Em 2007, uma câmera registrou pela primeira vez uma onça-pintada no que hoje é o Parque Nacional do Boqueirão da Onça, que compreende parte do sertão baiano, no norte da Bahia. A descoberta provocou o interesse de biólogas que decidiram que era preciso estudar mais a fundo a região. Alguns anos depois, surgiu o Programa Amigos da Onça.
Desde 2012, a iniciativa busca monitorar as onças - tanto pardas quanto pintadas - presentes entre os mais de 340 hectares pertencentes ao parque, criado em 2018. A área de proteção ambiental passa por quatro municípios da Bahia.
Entre as principais ameaças para as onças estão o conflito com fazendeiros e a caça. Mais recentemente, porém, uma outra prática humana, essa tida como sustentável, também passou a ser observada com mais cautela pelos guardiões desses animais: a instalação de usinas eólicas na região.
Isso porque, segundo explica a bióloga Carolina Esteves, uma das fundadoras do Amigos da Onça, foi possível perceber, ao monitorar uma onça do Boqueirão, que ela alterava sua rota durante o período de construção de uma usina eólica. Durante 10 meses, a onça Vitória não cruzou o mesmo espaço que os aerogeradores - apesar de eles estarem sendo instalados em um local onde ela costumava passar.
Carolina confessa que há uma dificuldade em monitorar tais predadores. Nesses mais de 10 anos, apenas quatro onças foram acompanhadas com o rádio-colar - equipamento que quando posto no pescoço dos animais, envia sinais via antena com a sua localização e outras informações.
Vitória foi a única das quatro que foi monitorada na área do empreendimento eólico. Quando seu colar parou de registrar atividade, os biólogos foram atrás de sua última localização e a encontraram abatida, com uma marca de tiro.
Carolina explica que não é possível traçar uma relação direta entre a mudança de comportamento da onça Vitória, que deixou de seguir sua rota diária por causa da instalação da usina eólica, com a sua morte. Mas, há, sim, uma possibilidade. De qualquer maneira, o caso acendeu um alerta nos pesquisadores que querem ampliar a discussão sobre o tema, em busca de encontrar soluções para que a energia mais limpa atualmente não seja um mau presságio para as onças.
Eólicas são sustentáveis?
A bióloga Carolina Esteves esclarece que o programa não está contra a energia eólica. “A gente costuma chamar isso de dilema verde.

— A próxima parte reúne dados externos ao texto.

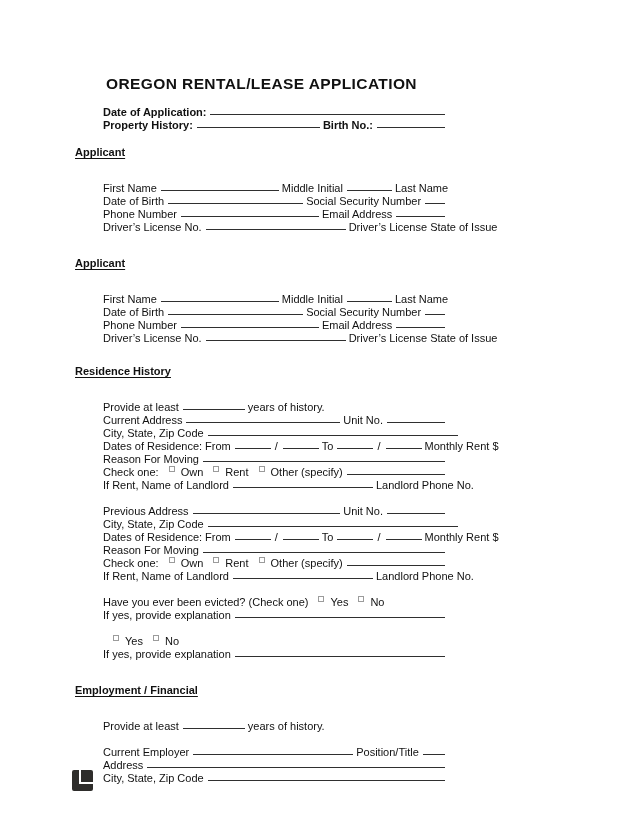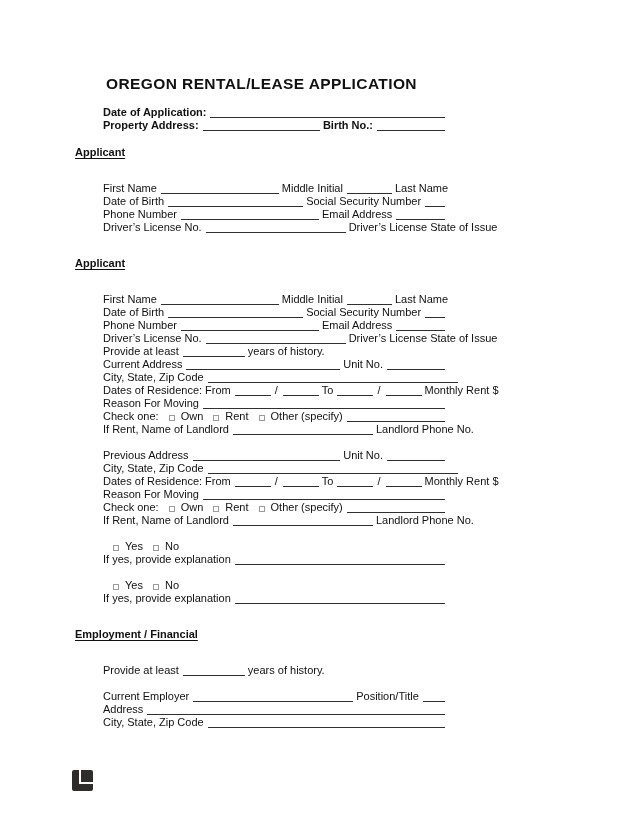--- a/index.html
+++ b/index.html
@@ -23,21 +23,21 @@
     font-size: 15.5px;
     line-height: 16px;
     font-weight: bold;
     text-align: center;
     letter-spacing: 0.4px;
     margin-bottom: 14px;
     white-space: nowrap;
   }
   .row {
     display: flex;
-    align-items: flex-end;
+    align-items: flex-start;
     height: 13px;
     white-space: nowrap;
     padding-left: 28px;
   }
   .lbl { flex: none; }
   .b { font-weight: bold; }
   .fill {
     display: block;
     border-bottom: 1px solid #2f2f2f;
     height: 9px;
@@ -90,21 +90,21 @@
 
 <div class="page">
 
   <div class="title">OREGON RENTAL/LEASE APPLICATION</div>
 
   <div class="row">
     <span class="lbl b">Date of Application:</span>
     <span class="fill flex"></span>
   </div>
   <div class="row">
-    <span class="lbl b">Property Address:</span>
+    <span class="lbl b">Property History:</span>
     <span class="fill flex"></span>
     <span class="lbl b">Birth No.:</span>
     <span class="fill w68"></span>
   </div>
 
   <div class="heading mt14">Applicant</div>
 
   <div class="row">
     <span class="lbl">First Name</span>
     <span class="fill w118"></span>
@@ -154,20 +154,21 @@
     <span class="lbl">Email Address</span>
     <span class="fill flex"></span>
   </div>
   <div class="row">
     <span class="lbl">Driver’s License No.</span>
     <span class="fill w140"></span>
     <span class="lbl">Driver’s License State of Issue</span>
     <span class="fill flex"></span>
   </div>
 
+  <div class="heading mt20">Residence History</div>
 
   <div class="row">
     <span class="lbl">Provide at least</span>
     <span class="fill w62"></span>
     <span class="lbl">years of history.</span>
   </div>
 
   <div class="row">
     <span class="lbl">Current Address</span>
     <span class="fill flex"></span>
@@ -252,20 +253,21 @@
   <div class="row">
     <span class="lbl">If Rent, Name of Landlord</span>
     <span class="fill w140"></span>
     <span class="lbl">Landlord Phone No.</span>
     <span class="fill flex"></span>
   </div>
 
   <div class="gap"></div>
 
   <div class="row">
+    <span class="lbl">Have you ever been evicted? (Check one)</span>
     <span class="cb"></span>
     <span class="lbl">Yes</span>
     <span class="cb"></span>
     <span class="lbl">No</span>
   </div>
   <div class="row">
     <span class="lbl">If yes, provide explanation</span>
     <span class="fill flex"></span>
   </div>
 

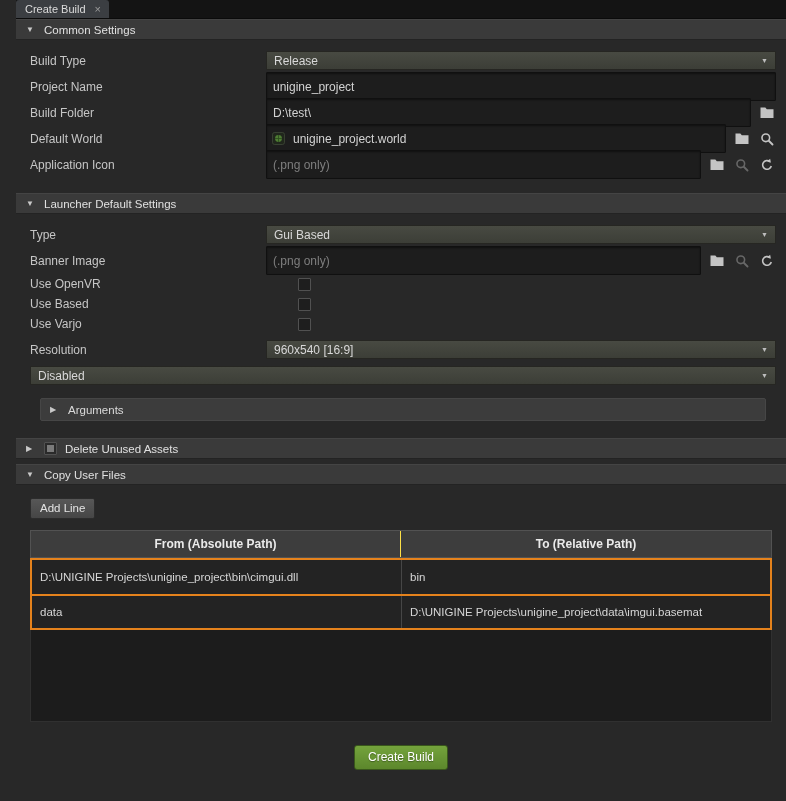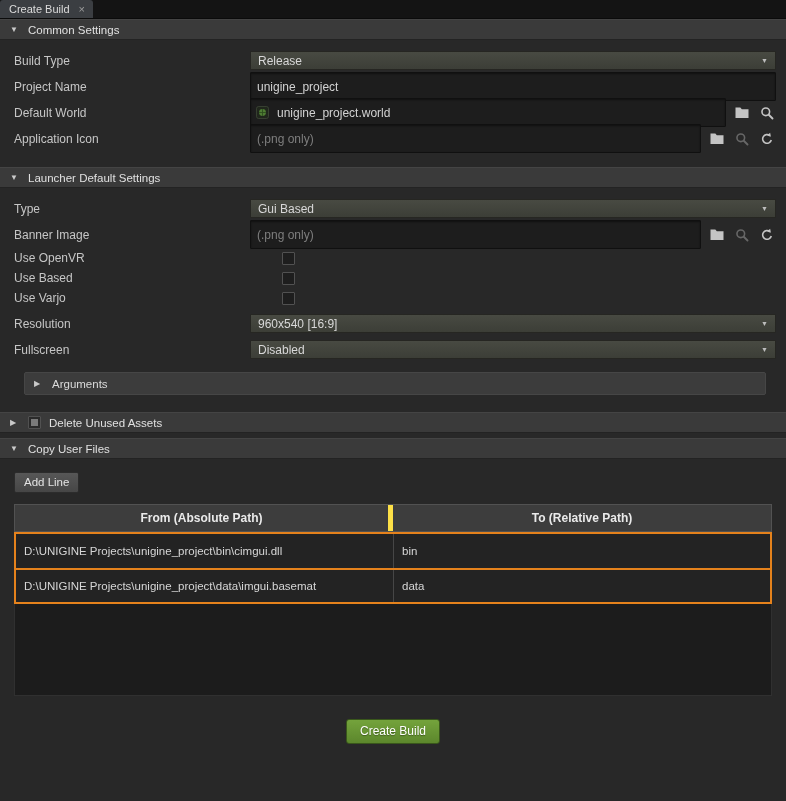--- a/index.html
+++ b/index.html
@@ -1,20 +1,20 @@
 <!DOCTYPE html>
 <html style="--selection_orange: #E5821C; --button_green: #74A33C; --button_green_dark: #5C872C;"><head>
 <meta charset="utf-8">
 <style>
   * { margin:0; padding:0; box-sizing:border-box; }
   html,body { background:#1b1b1b; }
   .app {
     position:relative; width:786px; height:801px; overflow:hidden;
     background:#282828; font-family:"Liberation Sans", sans-serif;
-    font-size:12px; color:#cfcfcf; -webkit-font-smoothing:antialiased;
+    font-size:12px; color:#cfcfcf;padding-left:16px; -webkit-font-smoothing:antialiased;
   }
   
   .tabbar { height:19px; background:#141414; display:flex; align-items:flex-end; border-bottom:1px solid #0b0b0b; }
   .tab {
     height:18px; background:#3b3e42; color:#dcdcdc; font-size:11px;
     display:flex; align-items:center; gap:9px; padding:0 8px 0 9px;
     border-radius:3px 3px 0 0; cursor:default;
   }
   .tab-close { color:#9c9c9c; font-size:11px; line-height:1; }
   
@@ -66,21 +66,21 @@
   .btn-small {
     display:inline-block; background:linear-gradient(#575757,#464646); border:1px solid #2c2c2c;
     border-radius:2px; color:#e3e3e3; font-size:11.5px; padding:3px 9px 4px; cursor:pointer;
   }
   .table { margin-top:11px; }
   .thead { display:flex; height:28px; background:#3d3d3d; border:1px solid #525252; }
   .th {
     flex:1 1 50%; display:flex; align-items:center; justify-content:center;
     font-weight:bold; color:#eaeaea; font-size:12px;
   }
-  .th:first-child { border-right:5px solid #fde047; }
+  .th:first-child { border-right:1px solid #fde047; }
   .sel-block { border:2px solid var(--selection_orange,#e5821c); }
   .trow { display:flex; height:34px; background:#232323; align-items:stretch; }
   .trow + .trow { border-top:2px solid var(--selection_orange,#e5821c); }
   .td { flex:1 1 50%; display:flex; align-items:center; padding:0 8px; color:#d6d6d6; font-size:11.5px; min-width:0; white-space:nowrap; overflow:hidden; }
   .td:last-child { border-left:1px solid #464646; }
   .tempty { height:92px; background:#1c1c1c; border:1px solid #303030; border-top:none; }
   
   .create-wrap { display:flex; justify-content:center; margin-top:23px; }
   .btn-green {
     background:linear-gradient(var(--button_green,#74a33c), var(--button_green_dark,#5c872c));
@@ -117,20 +117,31 @@
       </div>
     </div>
 
     <div class="row">
       <div class="lbl">Project Name</div>
       <div class="fld">
         <input class="inp" type="text" value="unigine_project" style="">
       </div>
     </div>
 
+    <div class="row">
+      <div class="lbl">Build Folder</div>
+      <div class="fld">
+        <input class="inp" type="text" value="D:\test\" style="">
+        <span class="icon-btn">
+          <svg viewBox="0 0 16 14" width="16" height="13">
+              <path d="M1 1.5h5.2l1.6 2H15v9.5H1z" fill="currentColor"></path>
+            </svg>
+        </span>
+      </div>
+    </div>
 
     <div class="row">
       <div class="lbl">Default World</div>
       <div class="fld">
         <div class="inpwrap">
           <span>
             <svg viewBox="0 0 14 14" width="13" height="13">
               <rect x="0.5" y="0.5" width="13" height="13" rx="2.5" fill="#20261c" stroke="#3b4435"></rect>
               <circle cx="7" cy="7" r="3.7" fill="#4e7d33"></circle>
               <path d="M3.3 7h7.4M7 3.3v7.4" stroke="#2c4a1e" stroke-width="0.9" fill="none"></path>
@@ -240,21 +251,20 @@
       <div class="lbl">Resolution</div>
       <div class="fld">
         <div class="dd">
           <span>960x540 [16:9]</span>
           <span class="dd-arrow">▼</span>
         </div>
       </div>
     </div>
 
     <div class="row">
-      <div class="lbl">Fullscreen</div>
       <div class="fld">
         <div class="dd">
           <span>Disabled</span>
           <span class="dd-arrow">▼</span>
         </div>
       </div>
     </div>
 
     <div class="argbar">
       <span class="tri">▶</span>
@@ -284,22 +294,22 @@
       <div class="thead">
         <div class="th">From (Absolute Path)</div>
         <div class="th">To (Relative Path)</div>
       </div>
       <div class="sel-block">
         <div class="trow">
           <div class="td">D:\UNIGINE Projects\unigine_project\bin\cimgui.dll</div>
           <div class="td">bin</div>
         </div>
         <div class="trow">
+          <div class="td">data</div>
           <div class="td">D:\UNIGINE Projects\unigine_project\data\imgui.basemat</div>
-          <div class="td">data</div>
         </div>
       </div>
       <div class="tempty"></div>
     </div>
 
     <div class="create-wrap">
       <button class="btn-green">Create Build</button>
     </div>
   </div>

Por que é um dilema verde? Justamente porque são energias renováveis. A gente não pode virar as costas para essa transição energética que a gente precisa. O Brasil é signatário de vários acordos internacionais, que precisa realmente diminuir a emissão de gases a efeito estufa, e a energia eólica e solar, que não consome combustível fóssil, vem como uma solução bacana para isso”, diz.
A pesquisadora assume que ainda não há uma resposta pronta sobre o que pode ser feito para solucionar o problema. Ela instiga, porém, que a solução deve vir de diferentes estratos da sociedade: das empresas responsáveis pelas usinas eólicas, dos projetos de conservação e, não menos importante, das políticas públicas.
“É importante ressaltar que há uma necessidade de estabelecer regulamentos e legislações mais eficazes para garantir uma transição energética justa para as comunidades locais e a biodiversidade na região da Caatinga”, afirma.
‘O ser humano já gera impacto’
A presidente executiva da Associação Brasileira de Energia Eólica (ABEEólica), Elbia Gannoum, não nega que a instalação das usinas traga transtornos para as onças do Boqueirão da Onça. Pelo contrário, ela cita seus impactos com clareza.
“Durante o período de construção da energia eólica, há uma tendência de afugentamento das onças. Elas percebem aquela movimentação de caminhões, de máquinas, e aquilo ali provoca um certo desvio de rota daquilo que elas estão acostumadas com busca de alimentos, de água, e elas vão modificar um pouco o caminho delas até elas se ambientarem com aquela própria mudança que está acontecendo”, argumenta.
Apesar disso, Elbia, que trabalha na área de energia há 22 anos, acredita que o impacto ainda é mínimo quando comparado a outras formas de energia. Segundo ela, a construção de uma usina eólica dura em torno de dois anos, enquanto as usinas hidrelétricas, principal fonte energética do Brasil, duram cerca de cinco anos, com a inundação local.
Elbia sintetiza que o ser humano, apenas por existir, já traz impactos ambientais e, por isso, não é possível imaginar uma atividade econômica que seja completamente livre de danos.
“Quando a gente está falando de sustentabilidade ambiental, é muito importante entendermos o grau e não a categoria, porque a melhor atividade econômica é a não existência dela, que ela não causa impacto, mas nenhum ser humano vive sem atividade econômica”, considera.